WORK REQUIRED: Find all lines in the listing that include the word "refFlat", then copy them.

================================

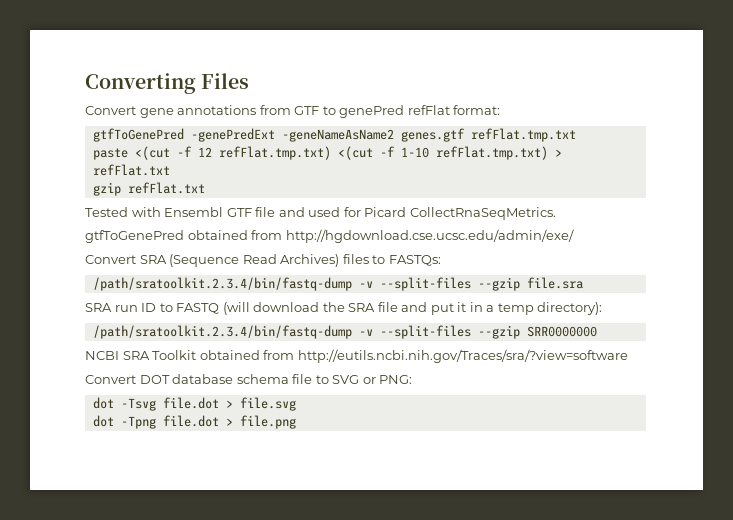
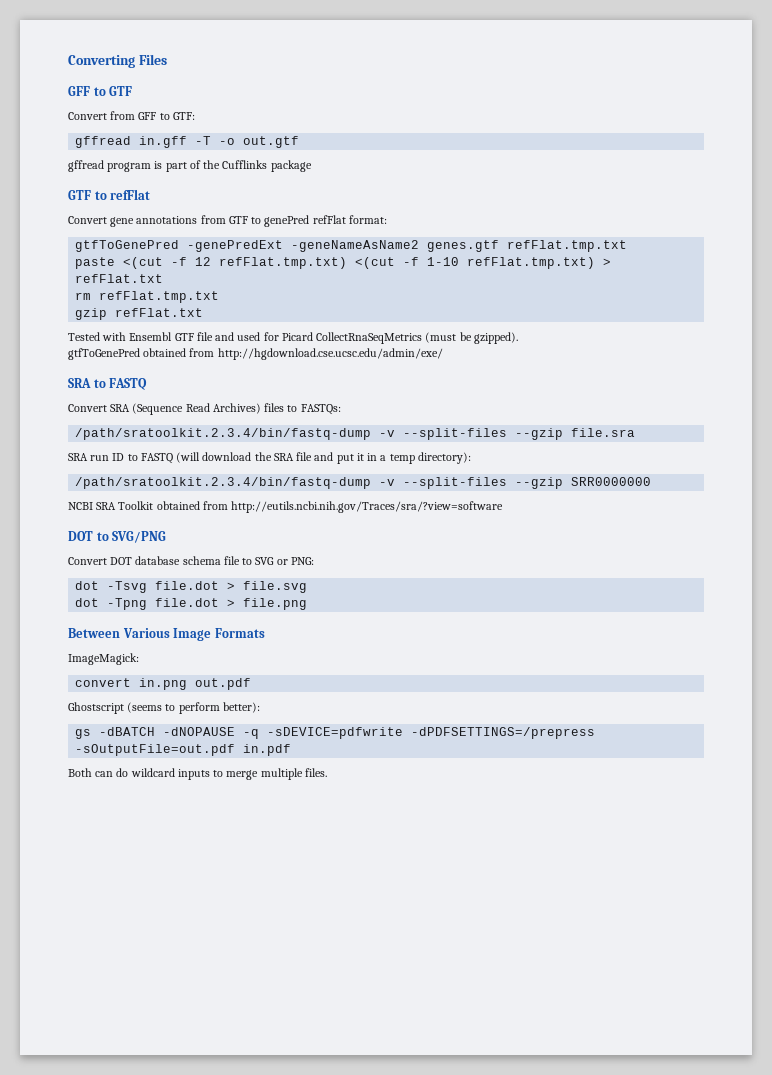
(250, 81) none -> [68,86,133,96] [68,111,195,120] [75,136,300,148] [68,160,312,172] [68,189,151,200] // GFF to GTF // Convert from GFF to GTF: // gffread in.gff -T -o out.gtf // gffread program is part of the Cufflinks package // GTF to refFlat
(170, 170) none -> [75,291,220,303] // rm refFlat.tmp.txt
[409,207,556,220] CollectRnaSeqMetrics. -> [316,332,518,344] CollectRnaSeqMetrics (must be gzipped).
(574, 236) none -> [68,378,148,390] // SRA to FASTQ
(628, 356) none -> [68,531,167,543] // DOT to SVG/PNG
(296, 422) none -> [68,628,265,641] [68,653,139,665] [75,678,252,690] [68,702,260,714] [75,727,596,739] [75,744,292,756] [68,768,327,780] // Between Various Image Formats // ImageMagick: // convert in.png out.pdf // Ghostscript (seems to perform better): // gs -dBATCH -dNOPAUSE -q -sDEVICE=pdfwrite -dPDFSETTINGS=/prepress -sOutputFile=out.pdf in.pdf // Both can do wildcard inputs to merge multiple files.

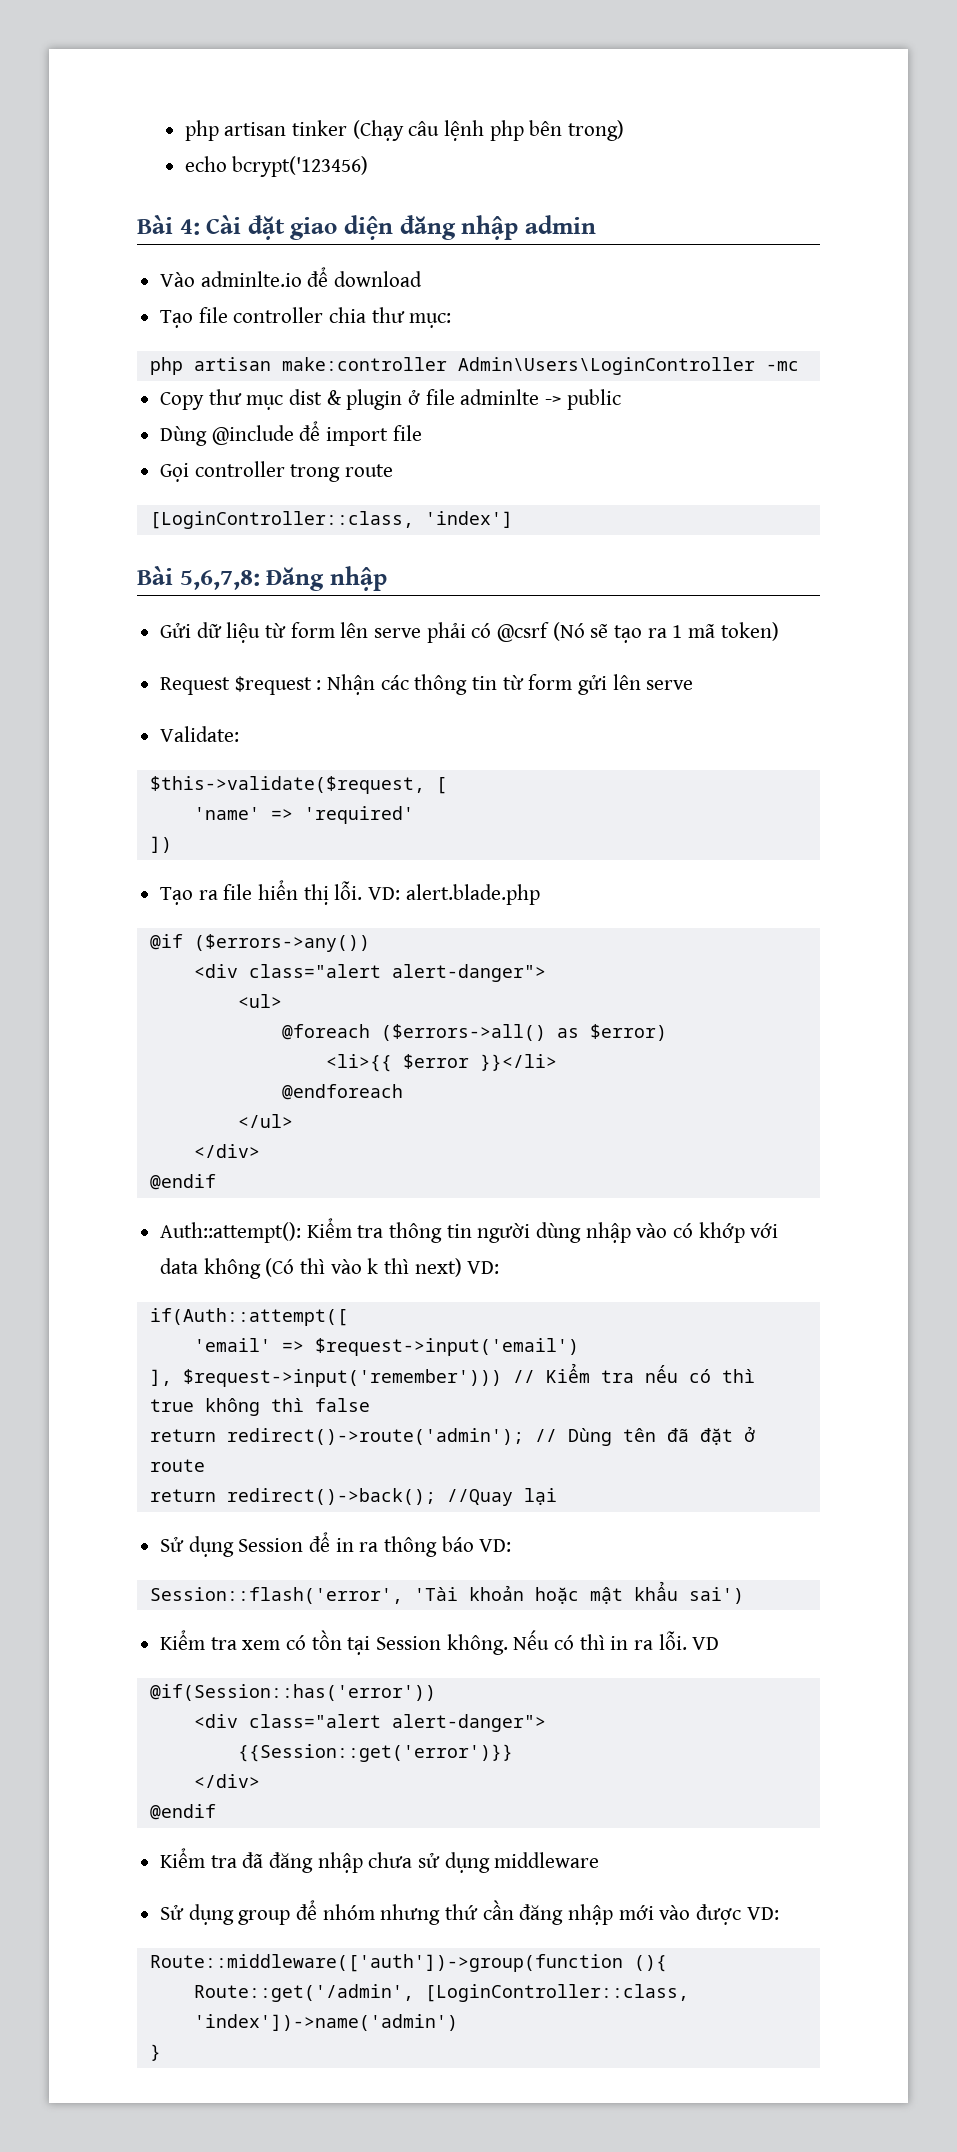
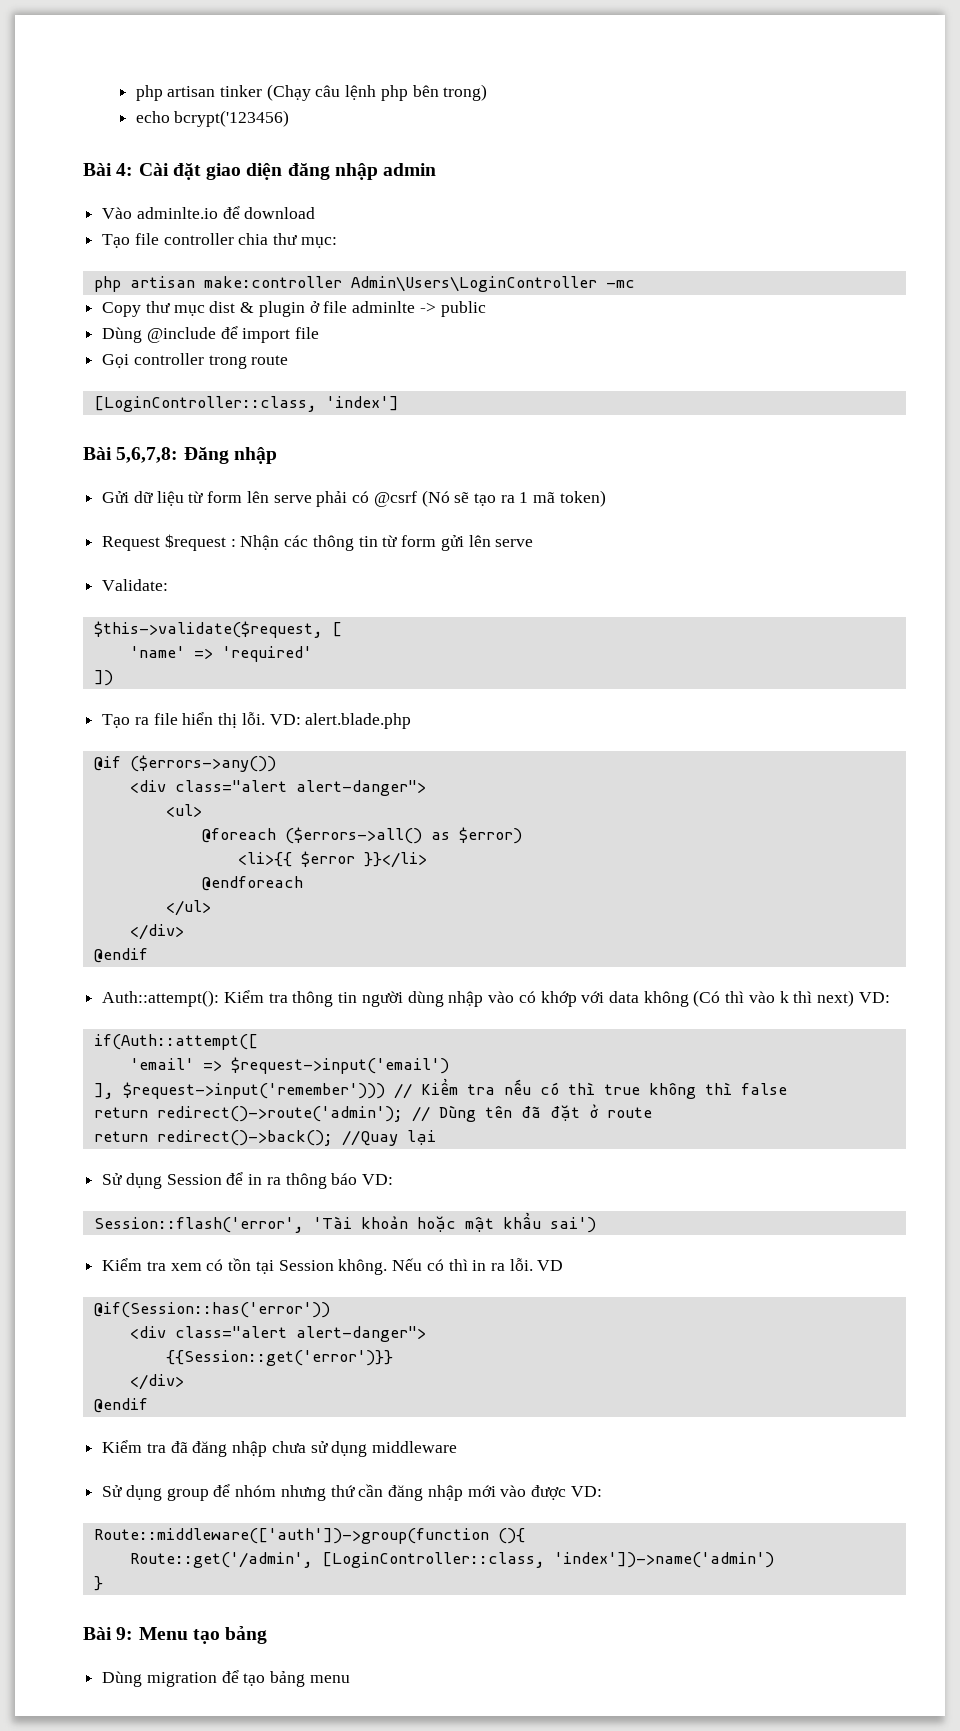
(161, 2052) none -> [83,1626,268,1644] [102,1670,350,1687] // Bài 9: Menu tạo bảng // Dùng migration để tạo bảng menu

================================

WRITTEN ANSWER:
(250, 81) none -> [68,86,133,96] [68,111,195,120] [75,136,300,148] [68,160,312,172] [68,189,151,200] // GFF to GTF // Convert from GFF to GTF: // gffread in.gff -T -o out.gtf // gffread program is part of the Cufflinks package // GTF to refFlat
(170, 170) none -> [75,291,220,303] // rm refFlat.tmp.txt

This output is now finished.